EXERCISE PROMPT:
The answer should be each line from the entries below that has the word "inline" in it.

Stored data:
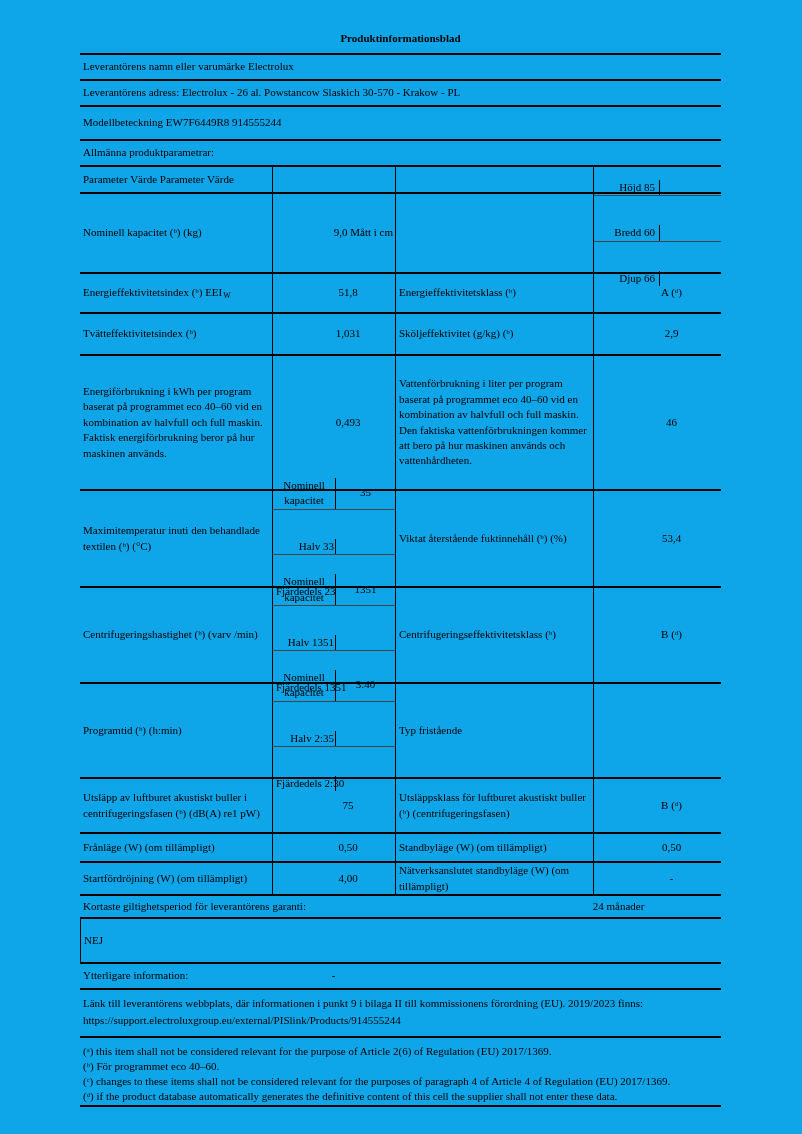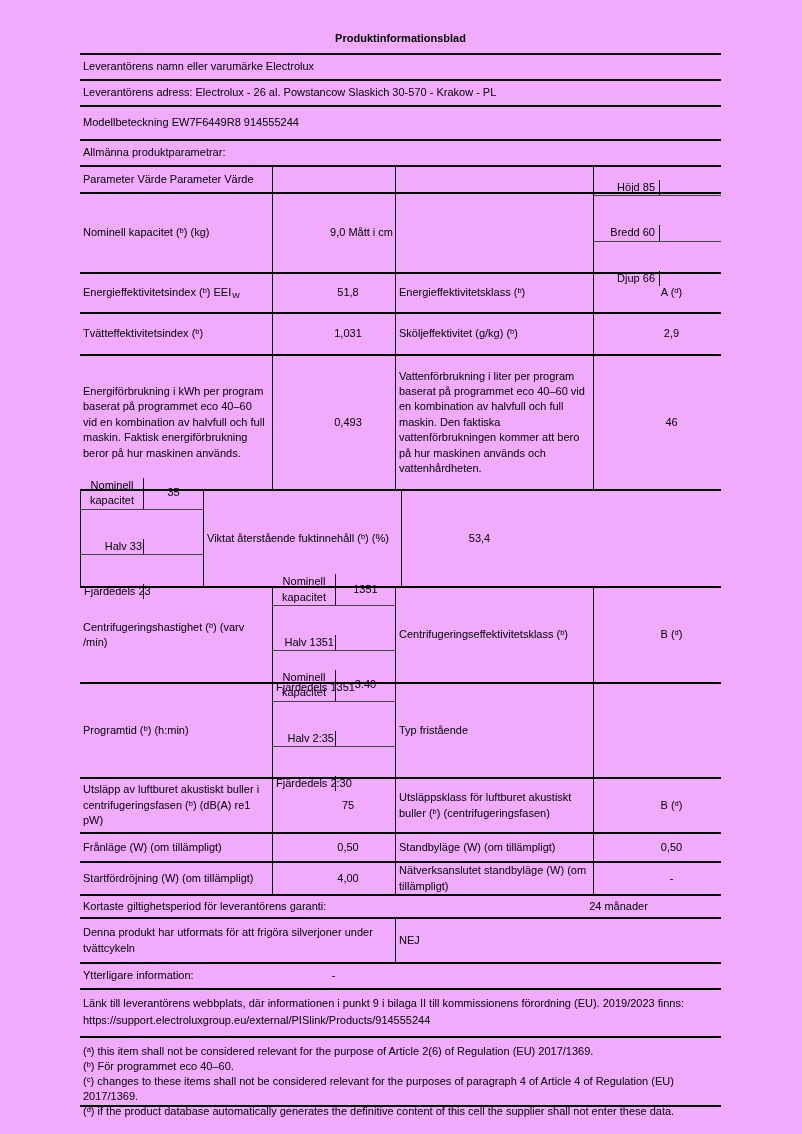--- a/index.html
+++ b/index.html
@@ -1,17 +1,17 @@
 <!DOCTYPE html>
 <html><head>
 <meta charset="utf-8">
 <style>
   html,body{margin:0;padding:0;background:#fff;}
-  .page{width:802px;height:1134px;background:#f0abfc;position:relative;overflow:hidden;
-        font-family:Liberation Sans, sans-serif;font-size:11px;color:#000;line-height:1.4;}
+  .page{width:802px;height:1134px;background:#0ea5e9;position:relative;overflow:hidden;
+        font-family:Liberation Serif, serif;font-size:11px;color:#000;line-height:1.4;}
   .content{position:absolute;left:80px;top:25px;width:641px;}
 
   .titlebar{height:30px;box-sizing:border-box;border-bottom:2px solid #000;
             display:flex;align-items:center;justify-content:center;font-weight:bold;}
 
   .srow{box-sizing:border-box;border-bottom:2px solid #000;display:flex;align-items:center;padding-left:3px;}
 
   .grow{box-sizing:border-box;border-bottom:2px solid #000;display:flex;align-items:stretch;}
   .c{box-sizing:border-box;display:flex;align-items:center;padding-left:28px;}
   .c1{width:192px;padding:2px 5px 2px 3px;}
@@ -153,20 +153,23 @@
       </div>
       <div class="c c3">
         <span>Vattenförbrukning i liter per program baserat på programmet eco 40–60 vid en kombination av halvfull och full maskin. Den faktiska vattenförbrukningen kommer att bero på hur maskinen används och vattenhårdheten.</span>
       </div>
       <div class="c c4">
         <span>46</span>
       </div>
     </div>
 
     <div class="grow" style="height:97px">
+      <div class="c c1">
+        <span>Maximitemperatur inuti den behandlade textilen (ᵇ) (°C)</span>
+      </div>
       <div class="c c2 subcol">
         <div class="subrow sep" style="height:44px">
           <div class="sublabel cen">
             <span>Nominell kapacitet</span>
           </div>
           <div class="subval">
             <span>35</span>
           </div>
         </div>
         <div class="subrow sep" style="height:28px">
@@ -300,23 +303,20 @@
         <span>-</span>
       </div>
     </div>
 
     <div class="flatrow" style="height:23px">
       <span class="lab">Kortaste giltighetsperiod för leverantörens garanti:</span>
       <span class="warrval">24 månader</span>
     </div>
 
     <div class="flatrow" style="height:45px">
-      <div class="silverlab">
-        <span>Denna produkt har utformats för att frigöra silverjoner under tvättcykeln</span>
-      </div>
       <div class="silverval" style="height:100%">
         <span>NEJ</span>
       </div>
     </div>
 
     <div class="flatrow" style="height:26px">
       <div class="addlab">
         <span>Ytterligare information:</span>
       </div>
       <div class="addval">

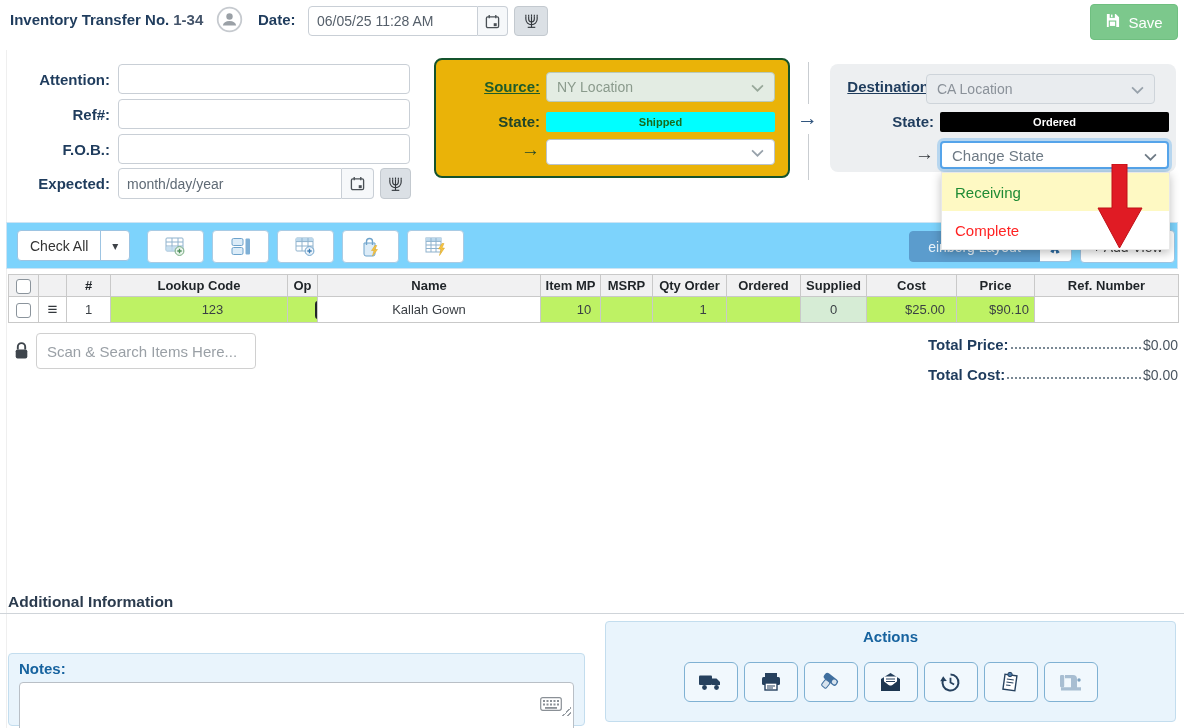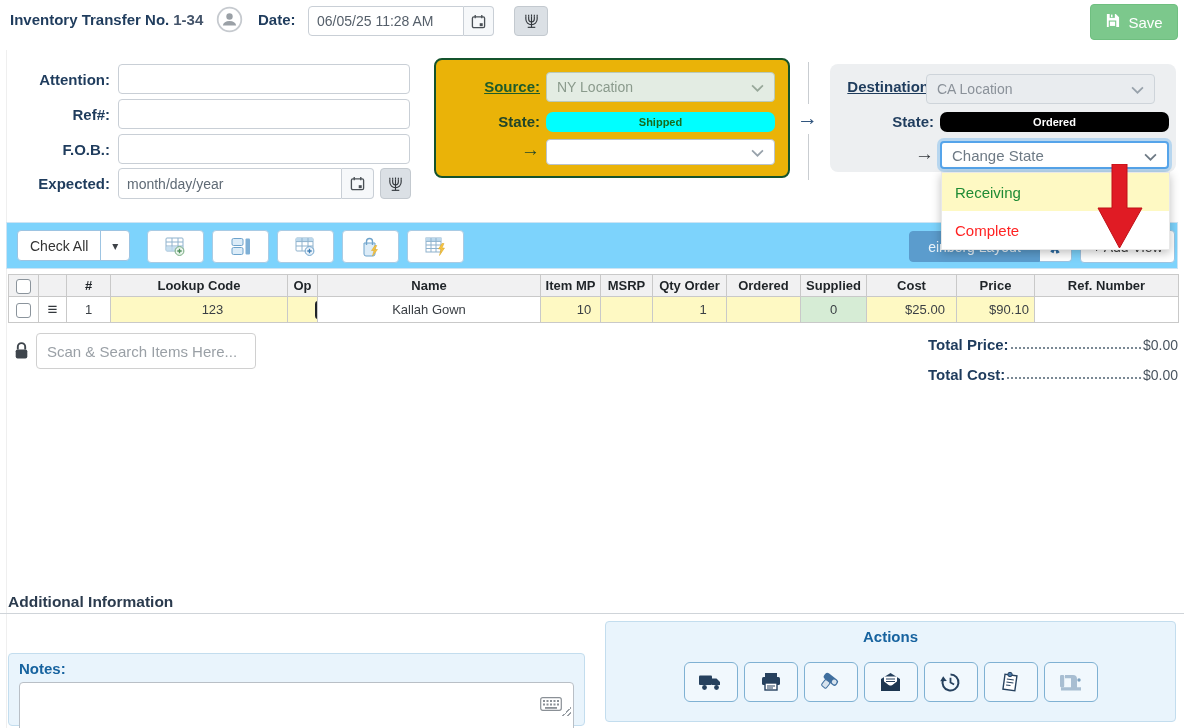--- a/index.html
+++ b/index.html
@@ -32,21 +32,21 @@
   .dst-panel { background:#edeff1; border-radius:8px; }
   .panel-label { font-weight:bold; font-size:15px; text-align:right; }
   .u { text-decoration:underline; }
   .fake-select { display:flex; align-items:center; justify-content:space-between;
                  border-radius:4px; font-size:14px; padding:0 10px; cursor:pointer; }
   .sel-disabled-green { background:#e3ece3; border:1px solid #b9c9ba; color:#8a9a8c; }
   .sel-disabled-gray  { background:#e9ecef; border:1px solid #ced4da; color:#8a9199; }
   .sel-empty { background:#fff; border:1px solid #b9c3cc; }
   .sel-focus { background:#fff; border:2px solid #55a4ea; color:#6e7a85; font-size:15px;
                box-shadow:0 0 0 3px rgba(82,168,236,.35); border-radius:4px; }
-  .state-badge { display:flex; align-items:center; justify-content:center; border-radius:7px;
+  .state-badge { display:flex; align-items:center; justify-content:center; border-radius:2px;
                  font-size:11px; font-weight:bold; }
   .flow-arrow { font-size:19px; font-weight:bold; }
   .vline { width:0; border-left:1px solid #c9cdd1; }
 
   
   .dd-menu { background:#fff; border:1px solid #e8e8e8; box-shadow:0 3px 9px rgba(0,0,0,.25); z-index:50; }
   .dd-opt { height:38px; display:flex; align-items:center; padding-left:13px; font-size:15px; cursor:pointer; }
   .dd-opt.hl { background:#fef9c3; }
   .red-arrow { z-index:60; }
 
@@ -66,21 +66,21 @@
               border:1px solid #9dc4e2; border-left:none; border-radius:0 4px 4px 0; cursor:pointer; }
   .addview-btn { display:flex; align-items:center; justify-content:center; background:#fff;
                  border:1px solid #9dc4e2; border-radius:4px; font-size:14px; color:#444; cursor:pointer; }
 
   
   table.items { border-collapse:collapse; table-layout:fixed; width:1170px; font-size:13px; }
   table.items th { height:22px; background:#f1f1f2; border:1px solid #c9c9c9; font-weight:bold;
                    color:#1f2428; overflow:hidden; white-space:nowrap; padding:0 2px; }
   table.items td { height:26px; border:1px solid #c9c9c9; text-align:center; color:#3a3f44;
                    overflow:hidden; white-space:nowrap; }
-  td.ro { background:#fef9c3;padding-left:27px; }
+  td.ro { background:#bef264;padding-left:27px; }
   td.ok { background:#d6ecd5; color:#3b763c; }
   .cb { display:inline-block; width:15px; height:15px; border:1px solid #8b949c; border-radius:3px;
         background:#fff; vertical-align:middle; cursor:pointer; }
   .drag-glyph { font-size:17px; color:#33383d; cursor:grab; }
   .ext-link { display:inline-flex; align-items:center; justify-content:center; width:18px; height:18px;
               background:#212529; border-radius:3px; color:#fff; font-size:11px; font-weight:bold;
               vertical-align:middle; cursor:pointer; }
 
   
   .scan-input { border:1px solid #d0d0d0; border-radius:4px; font-size:15px; padding:0 10px;
@@ -116,21 +116,21 @@
   </div>
   <span class="abs" style="left:216px; top:6px;">
     <svg width="27" height="27" viewBox="0 0 27 27">
         <circle cx="13.5" cy="13.5" r="11.8" fill="#fff" stroke="#c6cacf" stroke-width="1.8"></circle>
         <circle cx="13.5" cy="10.5" r="3.2" fill="#9aa0a6"></circle>
         <path d="M6.8 19.6a6.8 5.6 0 0 1 13.4 0z" fill="#9aa0a6"></path>
       </svg>
   </span>
   <div class="abs bold-label" style="left:258px; top:11px;">Date:</div>
   <div class="abs input-group" style="left:308px; top:6px; height:30px;">
-    <input class="txt-input" style="width: 156px;" value="06/05/25 11:28 AM">
+    <input class="txt-input" style="width: 170px;" value="06/05/25 11:28 AM">
     <span class="addon-btn">
       <svg width="15" height="15" viewBox="0 0 16 16">
           <rect x="1.5" y="3" width="13" height="11.5" rx="1.5" fill="none" stroke="#4a5056" stroke-width="1.4"></rect>
           <line x1="4.5" y1="1" x2="4.5" y2="4.5" stroke="#4a5056" stroke-width="1.4"></line>
           <line x1="11.5" y1="1" x2="11.5" y2="4.5" stroke="#4a5056" stroke-width="1.4"></line>
           <rect x="9.3" y="9.8" width="3.2" height="3.2" fill="#4a5056"></rect>
         </svg>
     </span>
   </div>
   <span class="abs menorah-btn" style="left:514px; top:6px; width:34px; height:30px;">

RESULT OF THIS EXERCISE:
   .cb { display:inline-block; width:15px; height:15px; border:1px solid #8b949c; border-radius:3px;
   .ext-link { display:inline-flex; align-items:center; justify-content:center; width:18px; height:18px;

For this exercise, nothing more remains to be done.